Старая дорога (Шадрин) - страница 191

Вот и скачет Афанасий по складам полдня, а то и больше. А они, склады-то, все по разным концам городка разбросаны. В одном ткани получишь, в другом — культтовары, в третьем — продукты, в четвертом… Всякого много товара — и нашего и из-за моря!

Навьючит Афанасий возок, брезентом укроет, увяжет арканом и спешит до заката поспеть в сельцо или — уж в крайнем случае — мостик перевалить. Отдохнуть до моста Афанасий не решается, бывает всегда настороже, потому как знает: что глазом не усмотришь, то мошною доплатишь. А где она, мошна-то, если на правую копейку живешь? Приходится держать ухо востро. А береженого, как известно, бог бережет.

Иное дело — на своих землях. Тут и послабление бдительности допустить можно.

Афанасий бросил на землю войлочную полость, из кошелки выгреб яйца, луковицу, ломоть хлеба, до красноты и хруста поджаренных окуней. Все съестное аккуратно разложил на помятой газетке. Делал он это не спеша, будто исполнял чрезвычайно важную и нужную работу. Когда приготовления были закончены, Афанасий подошел к возку, отвернул край брезента и, запустив под него крупную угловатую ладонь, извлек четвертинку водки.
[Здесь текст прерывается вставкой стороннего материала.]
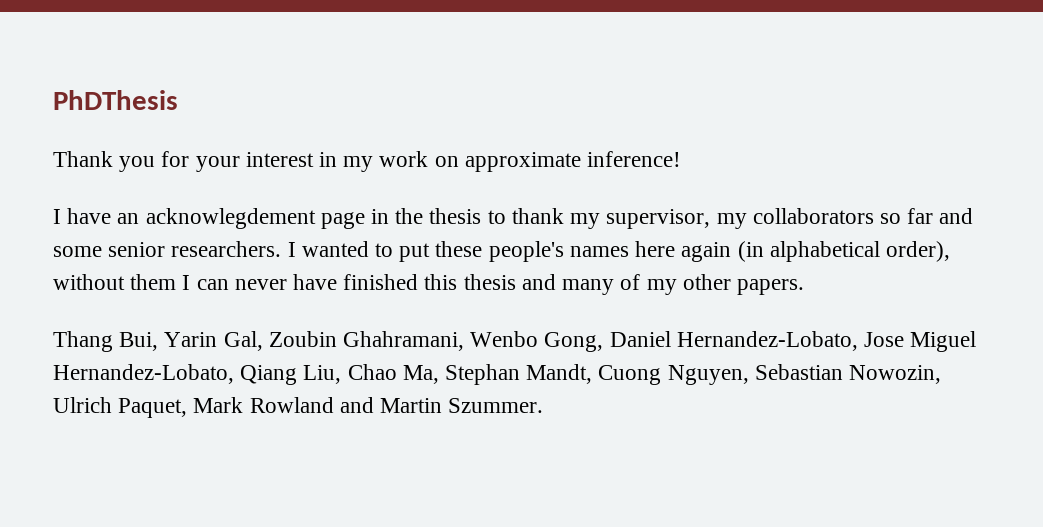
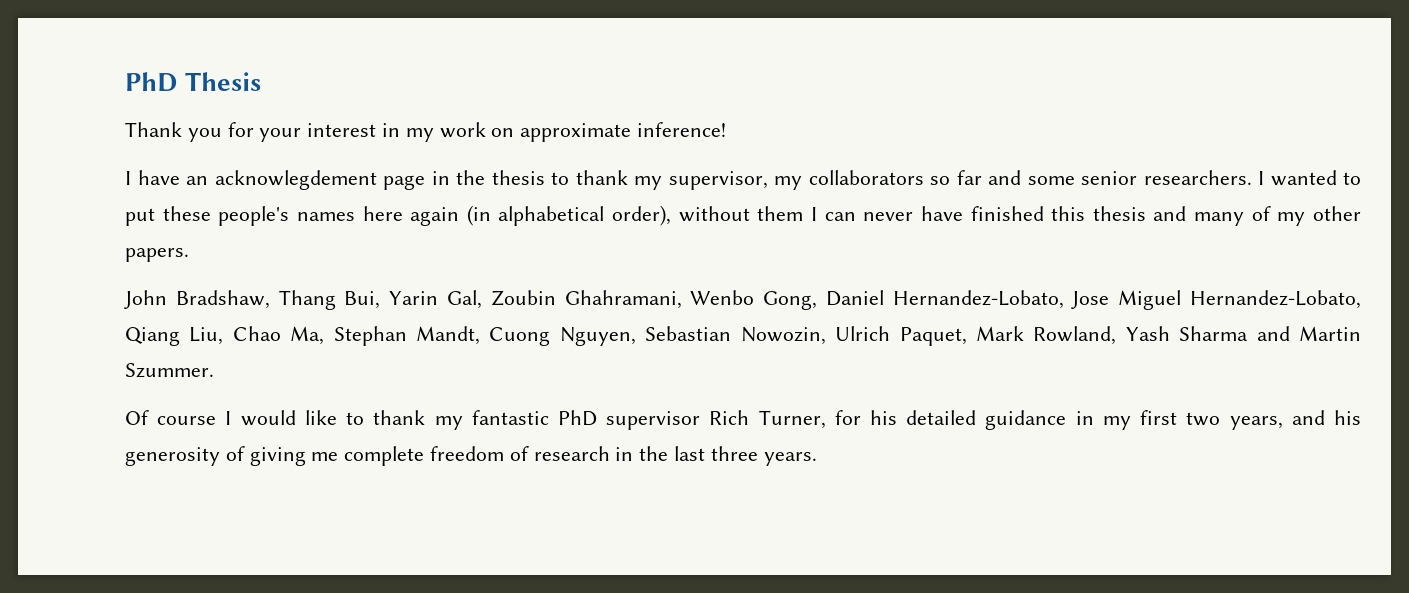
[53,90,178,110] PhDThesis -> [125,72,262,92] PhD Thesis
(804, 287) none -> [124,290,270,309] John Bradshaw,
[249,397,334,413] Rowland -> [1033,326,1249,345] Rowland, Yash Sharma
(544, 405) none -> [125,410,1361,430] [125,446,817,466] // Of course I would like to thank my fantastic PhD supervisor Rich Turner, for his detailed guidance in my first two years, and his generosity of giving me complete freedom of research in the last three years.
Много Афанасий не пил: мера у него была твердая, да и повторялось такое раз в неделю, а то и в две — только в тех случаях, когда продавщица давала заявку на водку. В селе, где он работал возчиком при магазине, и на хуторке своем, на пустотной усадебке, в версте от сельца, был воздержан, если не брать во внимание больших праздников и важных гостей, частенько наезжавших к Афанасию — которые порыбачить, которые пострелять дичь. Места вокруг заимки богатые, — и рыба и птица пока еще держатся в волжском понизовье.
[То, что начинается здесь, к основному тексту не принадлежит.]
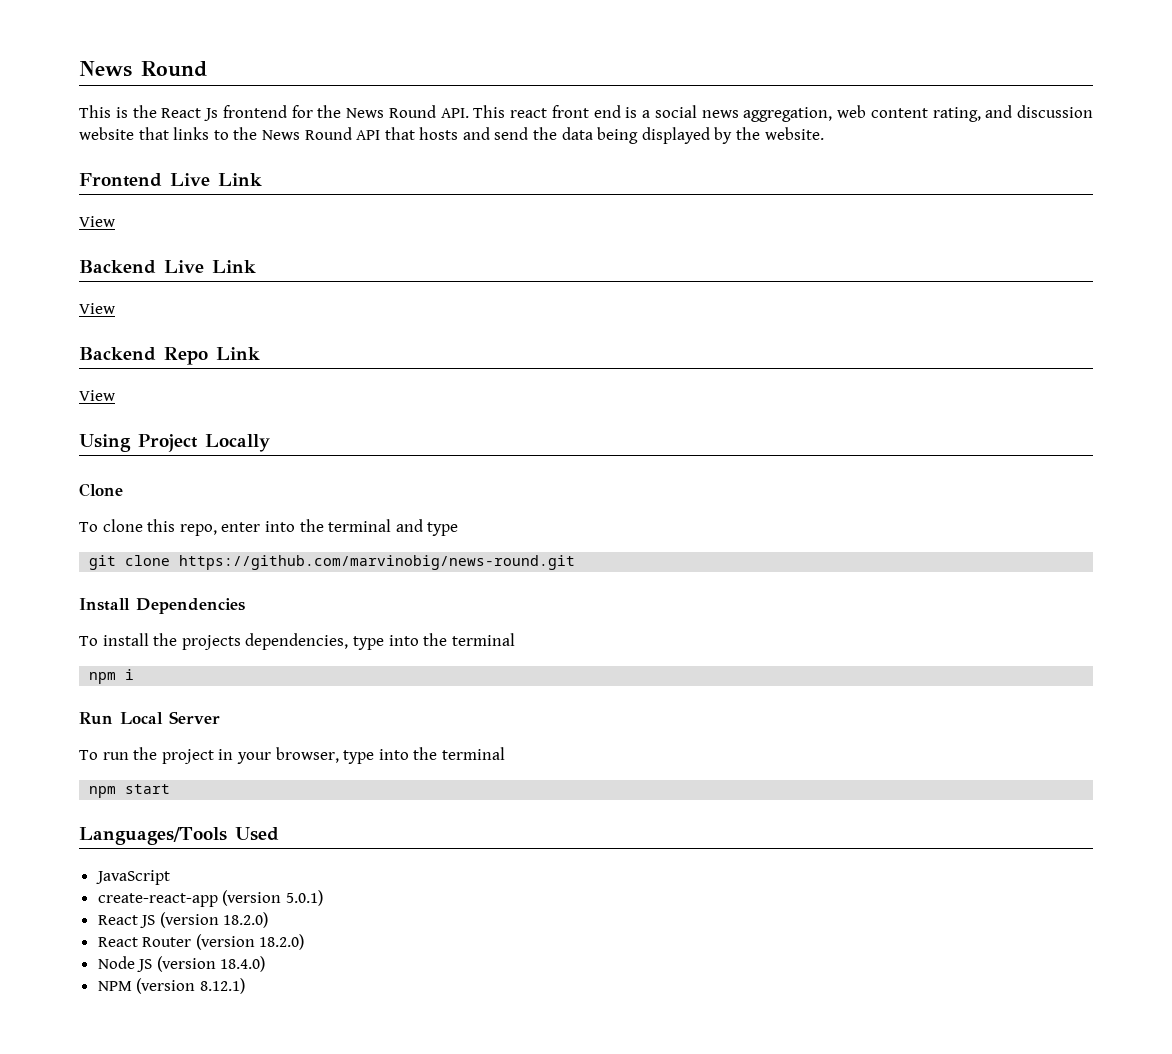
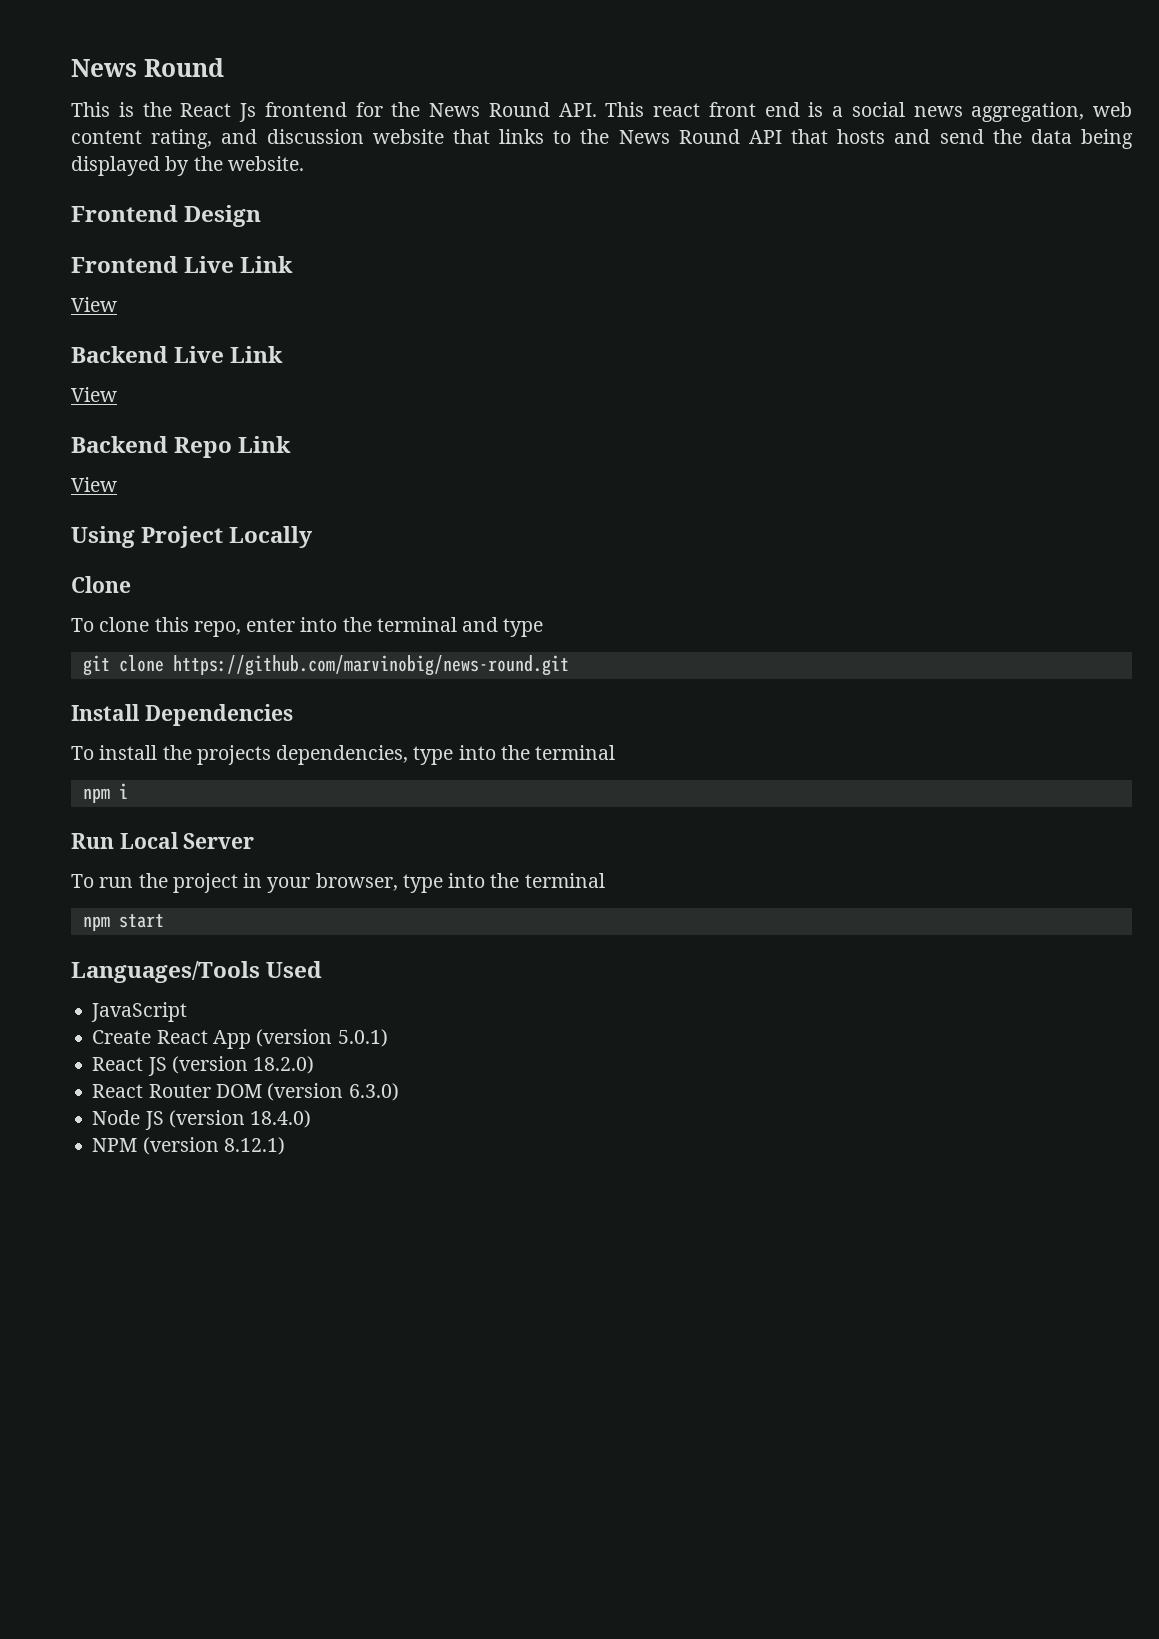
(824, 133) none -> [71,205,262,227] // Frontend Design
[97,893,218,907] create-react-app -> [92,1030,251,1049] Create React App
[195,934,305,950] (version 18.2.0) -> [215,1083,399,1101] DOM (version 6.3.0)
Прежде чем приняться за еду, Афанасий отобрал двух жареных окуней покрупней и бросил собаке:

— Держи, ушан, пожуем, да и домой.

Кобелек в последние дни часто бывал в несытности, а потому при виде еды встрепенулся, склонил шишкастую голову набок и облизнулся. С места, однако, не тронулся.

— Гонор не позволяет? Ну-ну, — добродушно пробормотал Афанасий. Собачья неподатливость пришлась ему по душе: знать, по-своему гордость блюдет, не к каждому прислонится; есть, стало быть, умишко у твари…

И уже иными глазами посмотрел старик на собаку, подумал, что добрая собака — почти человек, особенно если живешь одиноко, на заимке. Не худо бы и заманить ее до хутора, приласкать.

Когда четвертинка опорожнилась и припасы были съедены, Афанасий аккуратно свернул газетку и спрятал в кошелку, а пустую бутылку сунул на прежнее место — под брезент, в ящичную клетку.

Меринок всхрапнул понимающе и замотал вислогубой головой. А когда Афанасий подтягивал чересседельник, обернулся, скосил на старика выцветший водянистый глаз и потерся о конец оглобли.